DATA FOR THIS EXERCISE:
◆ ◆ ◆ ◆

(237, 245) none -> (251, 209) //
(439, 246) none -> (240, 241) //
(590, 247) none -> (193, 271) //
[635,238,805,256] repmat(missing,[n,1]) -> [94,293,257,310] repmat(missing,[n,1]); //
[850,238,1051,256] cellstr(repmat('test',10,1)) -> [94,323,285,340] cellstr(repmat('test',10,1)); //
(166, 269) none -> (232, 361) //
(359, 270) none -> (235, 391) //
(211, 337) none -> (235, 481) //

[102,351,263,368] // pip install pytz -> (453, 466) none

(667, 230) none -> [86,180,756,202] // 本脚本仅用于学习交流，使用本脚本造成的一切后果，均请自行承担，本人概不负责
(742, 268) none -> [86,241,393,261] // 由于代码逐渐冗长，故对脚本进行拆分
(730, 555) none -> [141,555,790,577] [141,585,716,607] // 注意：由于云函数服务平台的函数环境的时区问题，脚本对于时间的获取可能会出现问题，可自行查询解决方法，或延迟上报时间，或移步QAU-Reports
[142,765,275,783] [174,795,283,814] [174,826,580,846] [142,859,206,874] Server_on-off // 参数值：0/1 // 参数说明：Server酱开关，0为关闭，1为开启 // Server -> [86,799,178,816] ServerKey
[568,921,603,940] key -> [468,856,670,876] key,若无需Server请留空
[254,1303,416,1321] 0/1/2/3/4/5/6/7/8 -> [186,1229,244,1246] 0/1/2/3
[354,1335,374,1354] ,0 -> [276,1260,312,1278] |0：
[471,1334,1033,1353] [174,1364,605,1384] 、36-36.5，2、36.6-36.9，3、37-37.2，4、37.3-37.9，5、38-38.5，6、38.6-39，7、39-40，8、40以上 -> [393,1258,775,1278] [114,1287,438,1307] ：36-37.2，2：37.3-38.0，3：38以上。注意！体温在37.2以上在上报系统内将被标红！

◆ ◆ ◆ ◆

YOUR GOAL: Your answer must consist only of the lines from the one containing "(742, 268) none" through the last line of the data above, both included, exactly as written.

RESPONSE AREA:
(742, 268) none -> [86,241,393,261] // 由于代码逐渐冗长，故对脚本进行拆分
(730, 555) none -> [141,555,790,577] [141,585,716,607] // 注意：由于云函数服务平台的函数环境的时区问题，脚本对于时间的获取可能会出现问题，可自行查询解决方法，或延迟上报时间，或移步QAU-Reports
[142,765,275,783] [174,795,283,814] [174,826,580,846] [142,859,206,874] Server_on-off // 参数值：0/1 // 参数说明：Server酱开关，0为关闭，1为开启 // Server -> [86,799,178,816] ServerKey
[568,921,603,940] key -> [468,856,670,876] key,若无需Server请留空
[254,1303,416,1321] 0/1/2/3/4/5/6/7/8 -> [186,1229,244,1246] 0/1/2/3
[354,1335,374,1354] ,0 -> [276,1260,312,1278] |0：
[471,1334,1033,1353] [174,1364,605,1384] 、36-36.5，2、36.6-36.9，3、37-37.2，4、37.3-37.9，5、38-38.5，6、38.6-39，7、39-40，8、40以上 -> [393,1258,775,1278] [114,1287,438,1307] ：36-37.2，2：37.3-38.0，3：38以上。注意！体温在37.2以上在上报系统内将被标红！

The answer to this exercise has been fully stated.